Disconcerted, Verity raised her eyes to meet Crump's serious, dark gaze. "I'll tell him soon. If it's true."
"It's true. And the sooner you tell Quarrel, the better. He needs to know."
"Because he needs to be reassured that he's got a secure place in your life. He's never had much in the way of security."
"Maybe he won't want to be a father," she said in a low, urgent tone. "Some men aren't cut out to be fathers."
"Quarrel isn't 'some men.' He's Quarrel. And he's permanently linked to you somehow. I don't understand it completely, but I can sense it. Tell him about the baby soon." Crump rose to his feet, gathered up his supplies, and walked out of the room without another word.
Verity stared after him for a long while.
As lunchtime approached, Verity decided that her ankle was feeling considerably better. She removed the compress, picked up her cane, and headed for the kitchen to give Maggie a hand with the meal. She wasn't accustomed to such a crowd.
Maggie was grateful for her assistance. After checking the pantry, Verity put together a creditable salad and some herbed cream-cheese sandwiches. When the treasure-hunting party returned, they were hungry.

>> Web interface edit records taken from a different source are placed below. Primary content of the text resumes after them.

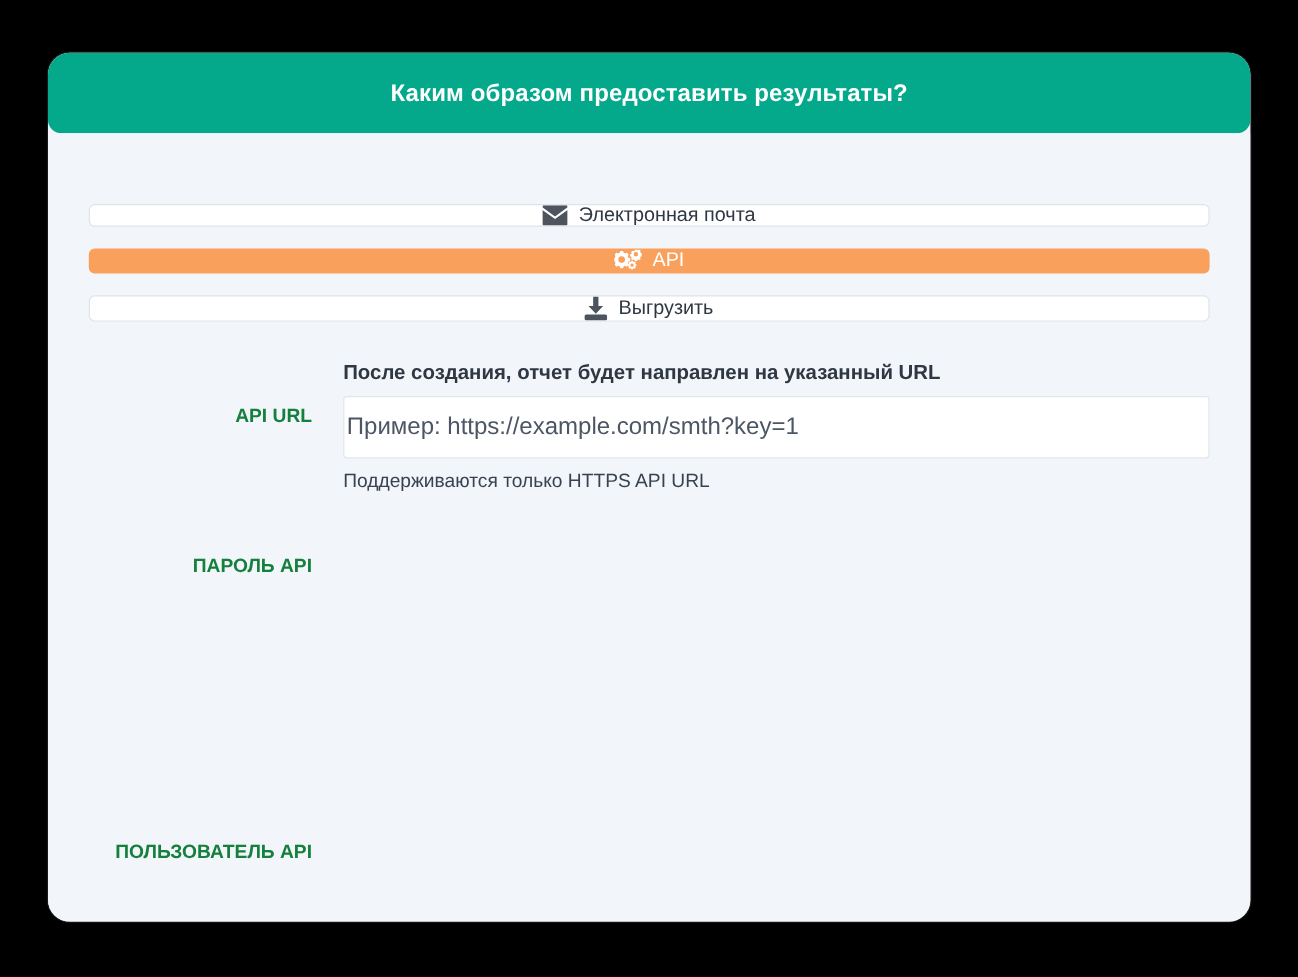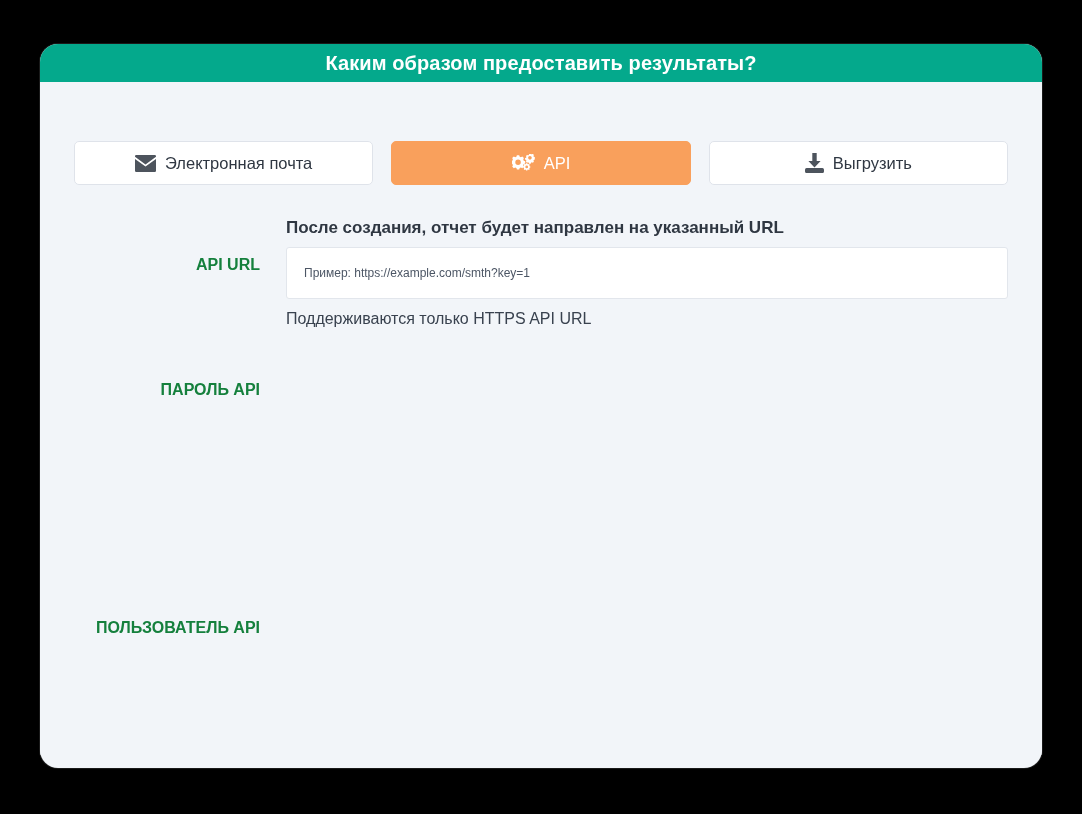--- a/index.html
+++ b/index.html
@@ -29,25 +29,26 @@
     width: 1002px;
     height: 724px;
     border-radius: 18px;
     overflow: hidden;
     background: #f2f5f9;
     box-shadow: 0 0 0 1px rgba(255,255,255,0.10);
   }
 
   
   #modal-header {
-    height: 38px;
+    height: 67px;
     background: #04a98c;
     display: flex;
     align-items: center;
     justify-content: center;
+    border-radius: 11px;
   }
   #modal-title {
     color: #ffffff;
     font-size: 20px;
     font-weight: bold;
     letter-spacing: 0.1px;
     line-height: 1;
   }
 
   
@@ -56,20 +57,21 @@
     height: calc(100% - 51px);
     background: #f2f5f9;
     position: relative;
   }
 
   
   #tab-row {
     display: flex;
     gap: 18px;
     padding: 59px 34px 0 34px;
+    flex-direction: column;
   }
   .tab {
     flex: 1 1 0;
     height: 44px;
     border-radius: 5px;
     display: flex;
     align-items: center;
     justify-content: center;
     gap: 9px;
     font-size: 16.5px;
@@ -119,22 +121,22 @@
     font-size: 17px;
     color: #2f3742;
     font-weight: bold;
     margin-bottom: 9px;
     line-height: 1.2;
   }
   .field-input {
     display: block;
     width: 100%;
     height: 52px;
-    padding: 0 17px;
-    font-size: 12px;
+    padding: 0 2px;
+    font-size: 20px;
     font-family: inherit;
     color: #2f3742;
     background: #ffffff;
     border: 1px solid #e2e6ec;
     border-radius: 3px;
     outline: none;
   }
   .field-input::placeholder { color: #4c5665; opacity: 1; }
   .field-hint {
     font-size: 16px;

"By the way," Jonas told Verity as he wolfed down his third sandwich. "You and I are going to borrow the launch and run over to that little town on the other island. The one we came through on the way here.
I need to make some phone calls."
"Why?" she asked blankly.
"Research," he explained as if it were obvious. "Unfortunately, Digby never got around to installing a phone. Better pack a few things. We'll stay overnight and come back in the morning."
"Are you sure you don't want me to come with you?" Elyssa asked with a sympathetic glance at Verity.
"Poor Verity really should keep off that ankle."
"Actually," replied Verity, "my ankle is feeling a great deal better." She was not about to offer her seat on the launch to Elyssa Warwick. Sunshine and enlightenment were becoming distinctly tiresome.
Preston Yarwood recognized that expression in Elyssa's eyes. He went into the salon after lunch, poured himself a drink, and thought about it. The dumb little bitch had the hots for Quarrel, that much was obvious.
Elyssa was ready to roll over for anything in pants, as long as the guy claimed to have psychic powers.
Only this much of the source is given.